Arts and crafts of Karnataka always have been an inseparable part of people’s life. Karnataka is among those states that still employ traditional methods for producing their arts and crafts. In yesteryears as well, Karnataka has been the hallmark of excellence in craftsmanship. This is evident form the numerous temples that are present in Karnataka. They are living examples portraying the skills that the people of that era possessed. The magic of hands has been passed down to the younger generation and that is visible in the paintings and other art works. It is not one place that is excelling in this aspect, almost every part of Karnataka is famous for one thing or the other. Like Mysore is renowned for its paintings and silk apparels whereas Udupi is famous for its metal works.



Karnataka is the only Indian state where both Hindustani and Carnatic singers flourish. North Karnataka is predominantly famous for Hindustani music and South Karnataka is well known for Carnatic music.With the rise of Vaishnavism and the Haridasa movement came Karnataka composers like Purandaradasa, whose Kannada language works were lucid, devotional and philosophical and hence appealing to the masses. Other haridasas of medieval times were Kanakadasa, Vyasatirtha, Jayatirtha, Sripadaraya, Vadirajatirtha etc., who composed several devara nama.Karnataka has achieved a prominent place in the world of Hindustani music as well. Several of Karnataka’s Hindustani musicians won the Kalidas Sanman, Padma Bhushan and Padma Vibhushan awards. Some famous performers are Gangubai Hangal,Puttaraj Gawai, Pt. Bhimsen Joshi,Pt. Mallikarjun Mansur,Basavaraj Rajguru,Sawai Gandharva and Kumar GandharvaYakshagana a form of dance drama is one of the major theatrical forms in coastal Karnataka.

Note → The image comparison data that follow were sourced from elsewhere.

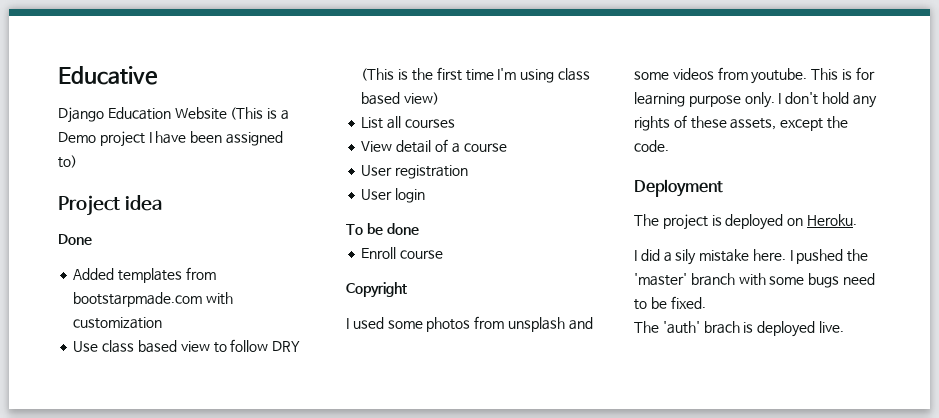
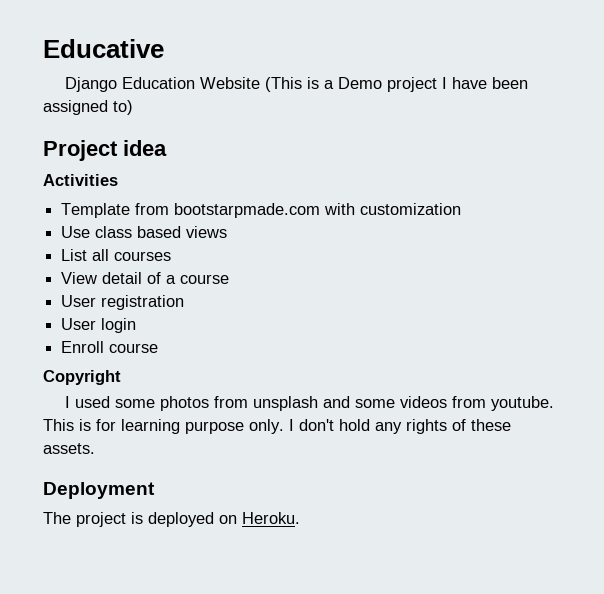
[58,234,92,245] [73,268,183,283] Done // Added templates -> [43,174,118,186] [61,203,131,218] Activities // Template
[180,339,301,353] [361,67,590,83] [361,92,440,105] view to follow DRY (This is the first time I'm using class based view) -> [186,226,228,238] views
[346,223,419,235] // To be done -> (137, 325) none
[730,116,848,131] [634,140,669,152] assets, except the code. -> [43,443,95,454] assets.
[634,249,869,265] [634,273,875,288] [634,296,706,310] [634,321,844,337] // I did a sily mistake here. I pushed the 'master' branch with some bugs need to be fixed. // The 'auth' brach is deployed live. -> (300, 518) none

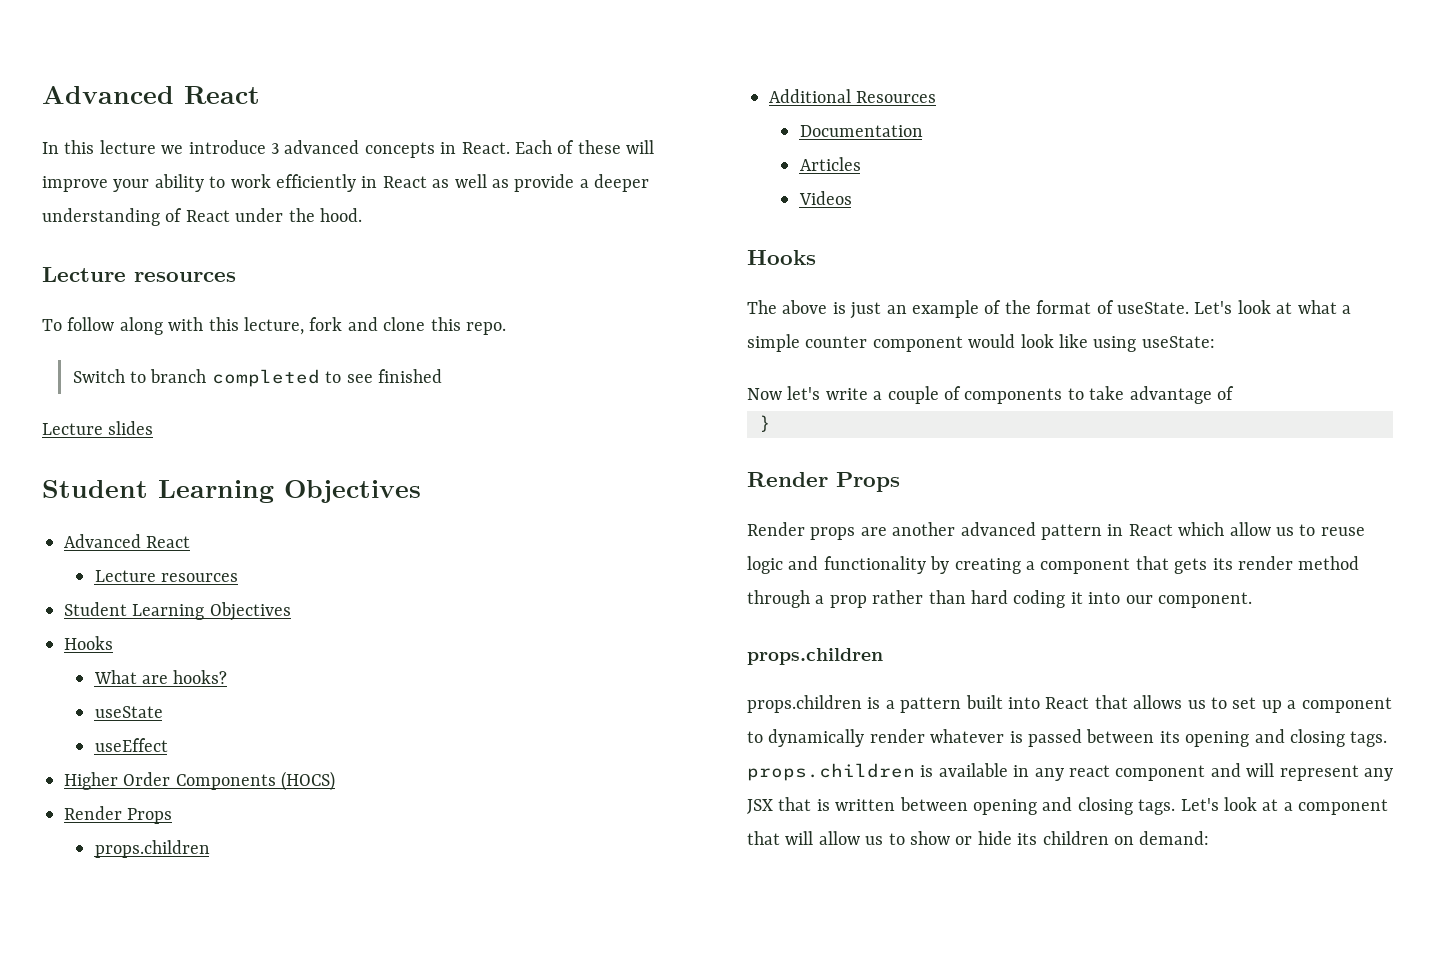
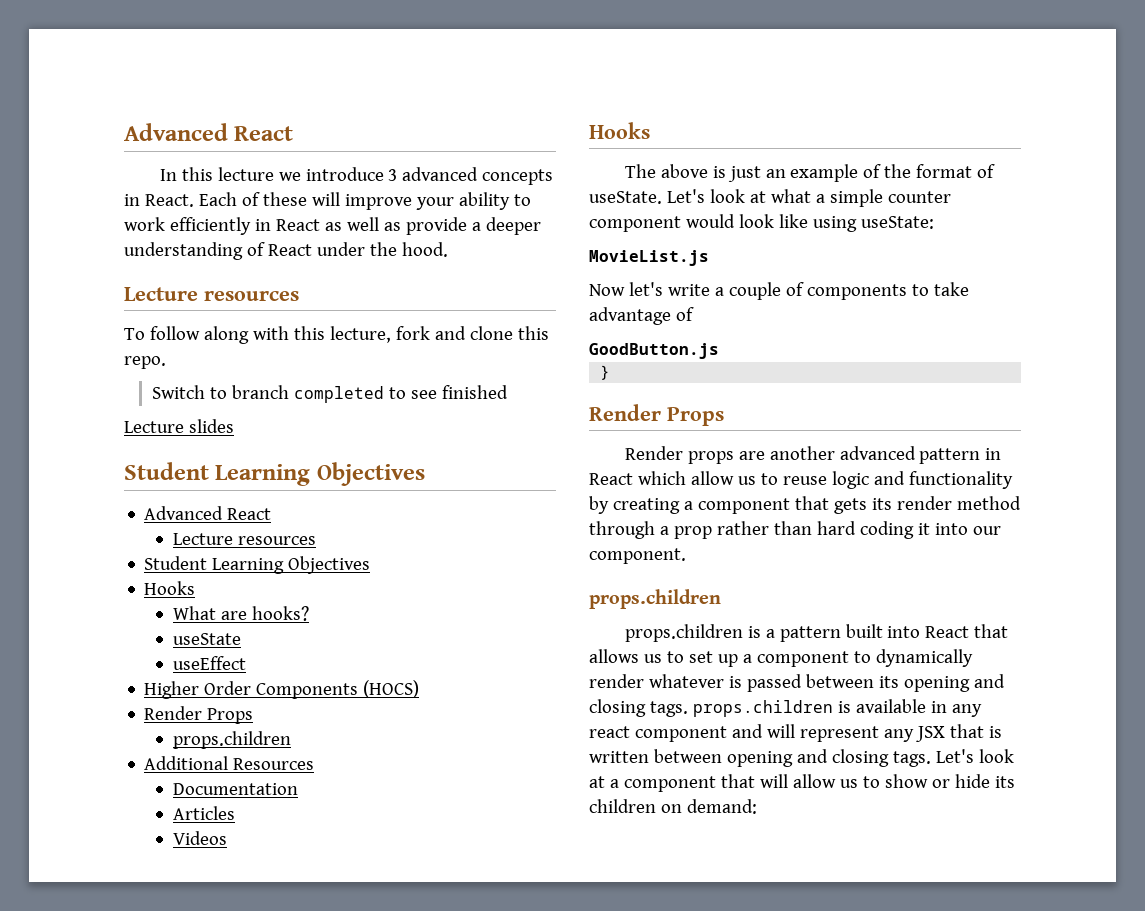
(1215, 342) none -> [589,250,709,266] // MovieList.js
(1234, 393) none -> [589,343,719,359] // GoodButton.js

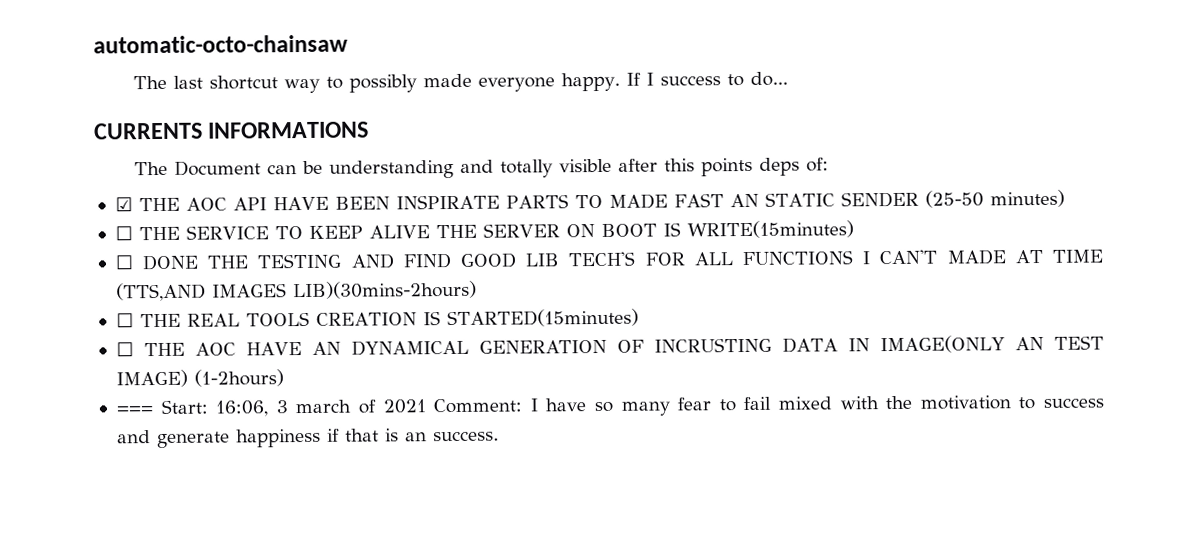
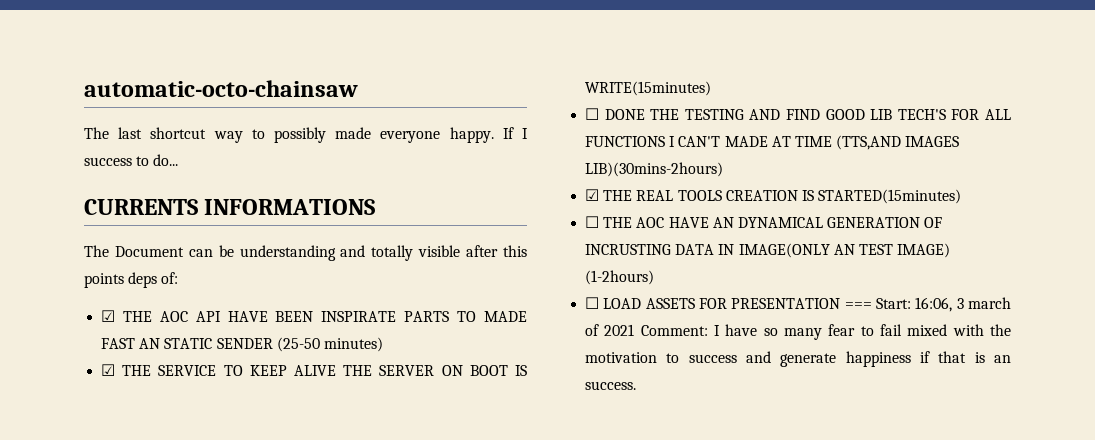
[114,226,133,241] ☐ -> [101,364,116,376] ☑
[115,313,134,328] ☐ -> [585,189,600,201] ☑
(284, 378) none -> [585,297,841,309] ☐ LOAD ASSETS FOR PRESENTATION

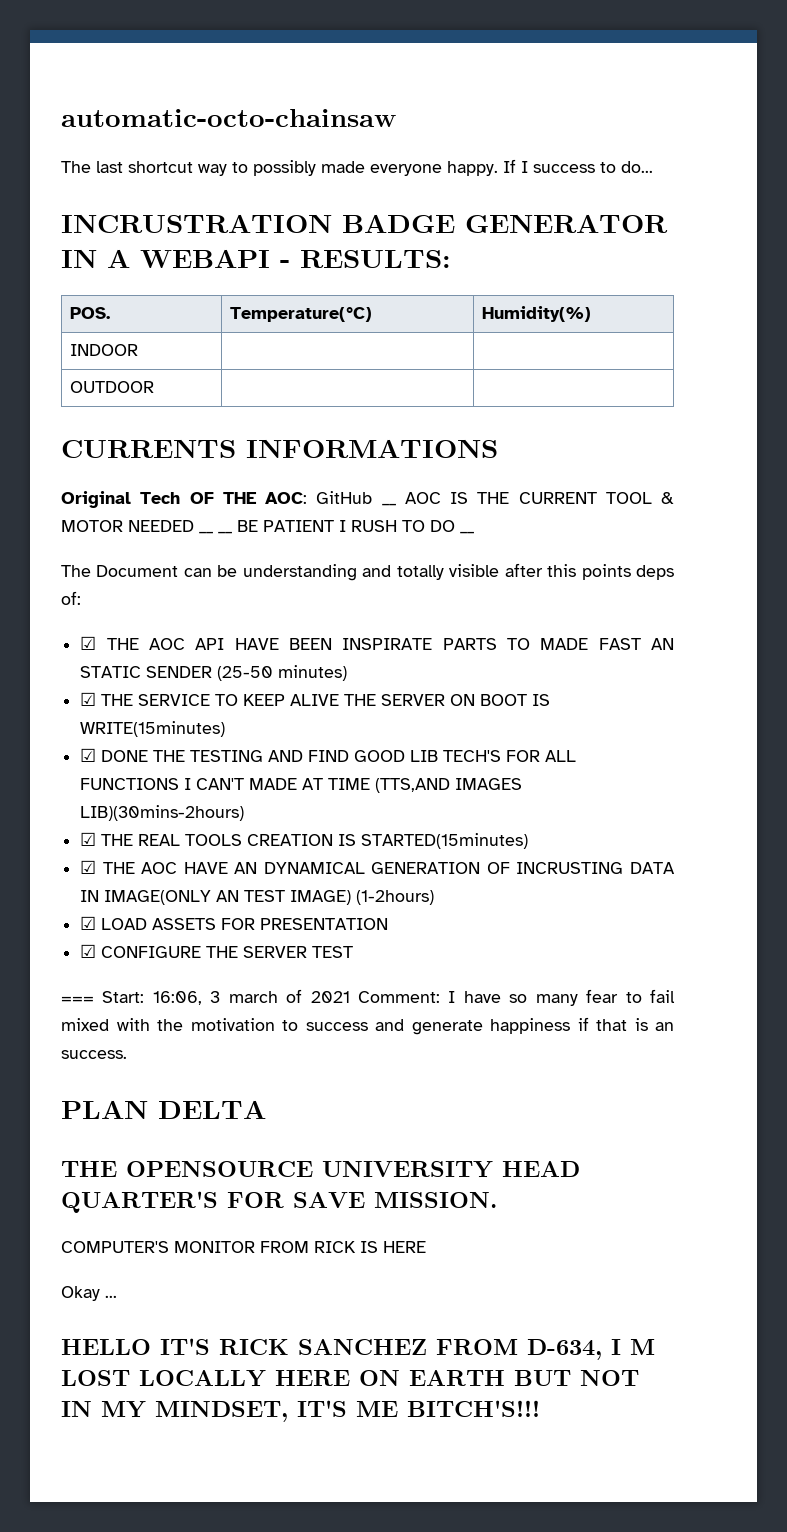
[84,199,376,215] CURRENTS INFORMATIONS -> [61,214,668,233] [61,249,451,268] [69,307,110,319] [229,307,372,322] [481,306,591,322] [69,344,138,356] [69,381,154,393] [61,439,498,458] [61,491,674,508] [61,520,474,534] INCRUSTRATION BADGE GENERATOR IN A WEBAPI - RESULTS: // POS. | Temperature(°C) | Humidity(%) // INDOOR | | // OUTDOOR | | // CURRENTS INFORMATIONS // Original Tech OF THE AOC: GitHub __ AOC IS THE CURRENT TOOL & MOTOR NEEDED __ __ BE PATIENT I RUSH TO DO __
[585,108,600,120] ☐ -> [80,748,97,762] ☑
[585,216,600,228] ☐ -> [80,860,97,874] ☑
[585,297,600,309] ☐ -> [80,916,97,930] ☑
(841, 303) none -> [80,944,354,958] // ☑ CONFIGURE THE SERVER TEST //
(637, 385) none -> [61,1100,266,1119] [61,1161,580,1178] [61,1191,497,1213] [61,1241,426,1253] [61,1286,117,1301] [61,1338,655,1360] [61,1370,639,1387] [61,1400,540,1422] // PLAN DELTA // THE OPENSOURCE UNIVERSITY HEAD QUARTER'S FOR SAVE MISSION. // COMPUTER'S MONITOR FROM RICK IS HERE // Okay ... // HELLO IT'S RICK SANCHEZ FROM D-634, I M LOST LOCALLY HERE ON EARTH BUT NOT IN MY MINDSET, IT'S ME BITCH'S!!!

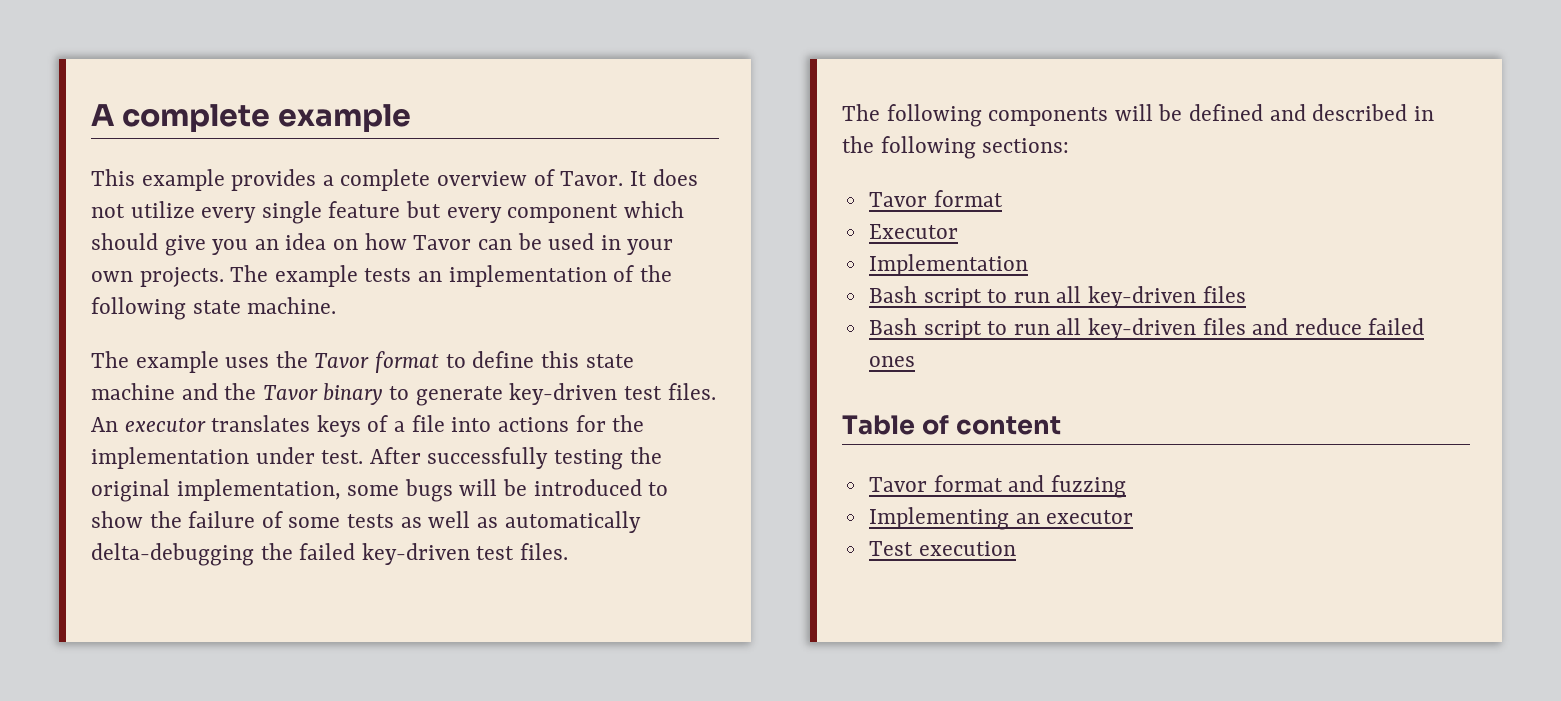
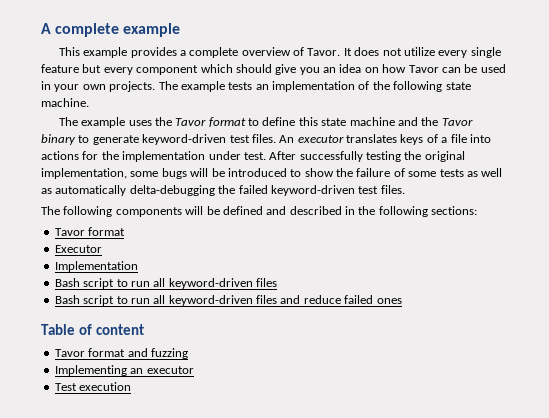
[509,383,618,405] key-driven -> [142,134,227,145] keyword-driven
[361,543,470,565] key-driven -> [270,185,355,196] keyword-driven
[1088,286,1197,308] key-driven -> [168,278,253,289] keyword-driven
[1088,318,1197,340] key-driven -> [168,295,253,306] keyword-driven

The dances of Karnataka are a reflection of the rich cultural milieu of the state. Dances belonging to both folk and classical genres have a flourishing presence in different parts of the state. While the many indigenous communities of Karnataka have preserved and nurtured their folk dance forms, the state also boasts of a thriving presence of Indian classical dances.The rural areas of Karnataka are a vast repository of colourful folk dances and dance-dramas. Dollu Kunitha dance is unique for its religious aspect and is associated with the worship of the deity of Beereshwara. On the other hand, Yakshagana is a folk theatre that features actors enacting stories from epics and puranas.Classical dances too enjoy a firm foothold in the state of Karnataka. The much-acclaimed dance of Bharatanatyam has taken root in the state in the form of Mysore Bharatanatyam. With its striking facial expressions and graceful hand movements, Bharatanatyam occupies the pride of place in the realm of Indian classical dances.